BTW there are a million threads in which I've posted about the Warpig (I'm a BKP dealer & Warpig user). I'd recommend doing a search here on the forum, and if you still want more info or have questions you can send me a PM or email and I'd be happy to help.


----------



## Dusty201087 (Sep 4, 2009)

zimbloth said:


> Contact me if anyone's interested in snagging this or ordering a different Rico (now is a great time since hes offering some cool upgrades for free for a short time).



Now is a good time? That's awesome  Maybe I'll contact you _later _


----------



## zimbloth (Sep 4, 2009)

Dusty201087 said:


> Now is a good time? That's awesome  Maybe I'll contact you _later _



Anytime is a good time when it comes to Ricos


----------



## Dusty201087 (Sep 5, 2009)

zimbloth said:


> Anytime is a good time when it comes to Ricos



Oh I see... Well then... Let me step into my time machine then...


----------



## Deymoursuncan (Sep 5, 2009)

zimbloth said:


> The Warpig bridge is thick, meaty, tight, and brutal with loads of output and growl.
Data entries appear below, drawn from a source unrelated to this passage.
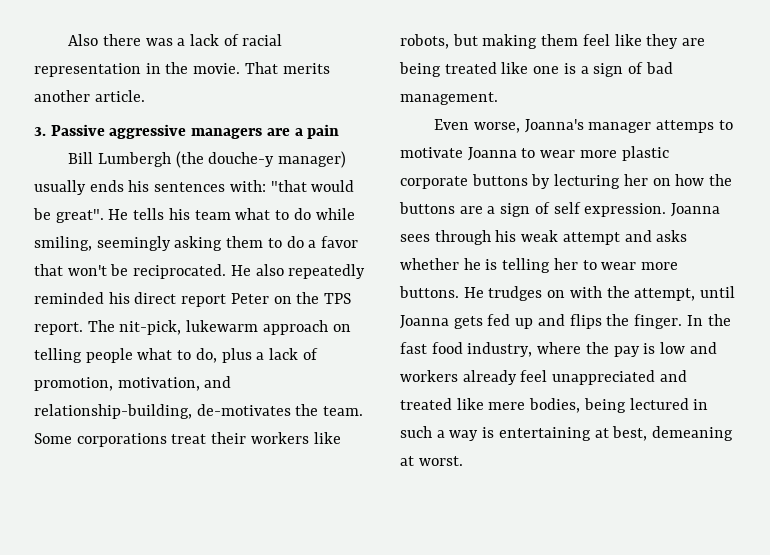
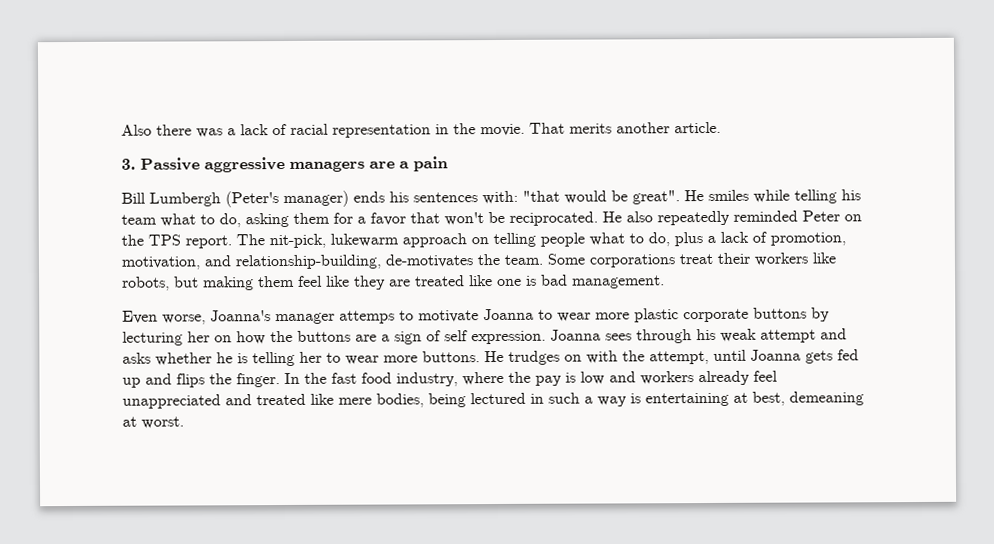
[175,151,346,168] [34,180,86,195] (the douche-y manager) usually -> [225,190,349,208] (Peter's manager)
[133,208,165,220] tells -> [708,189,837,204] smiles while telling
[293,208,355,220] [34,236,304,251] do while smiling, seemingly asking them to do -> [219,212,353,228] do, asking them for
[108,292,227,307] his direct report -> (798, 216) none
[399,62,441,77] being -> (411, 283) none
[580,62,644,77] a sign of -> (537, 280) none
It has a lot of attack/definition but has this sinister, fluid vibe to it. It's a great match for guitars like this where there's a lot of maple and ebony in the mix. It can be a bit dark in all-mahogany guitars especially if they have rosewood fingerboards.
> 
> The Warpig bridge has tons of character and aggression. It's really great for any metal or hard rock style. The neck model is awesome too. Great for juicy fluid leads and even sounds sweet clean - especially when split.
> 
> BTW there are a million threads in which I've posted about the Warpig (I'm a BKP dealer & Warpig user). I'd recommend doing a search here on the forum, and if you still want more info or have questions you can send me a PM or email and I'd be happy to help.


 
sure thanks
you pretty much answered it, but just one more Q
are they like, similar to invaders?
thanks a bunch

-DS \m/


----------



## zimbloth (Sep 5, 2009)

Deymoursuncan said:


> sure thanks
> you pretty much answered it, but just one more Q
> are they like, similar to invaders?
> thanks a bunch
> ...



Actually yes they are kind of like the Invaders in some ways. The Warpig has the pros the Invader has (outrageously brutal mid voicing, high output, heavy attack/chug) but without the cons (muddiness, over-compression, thin highs). 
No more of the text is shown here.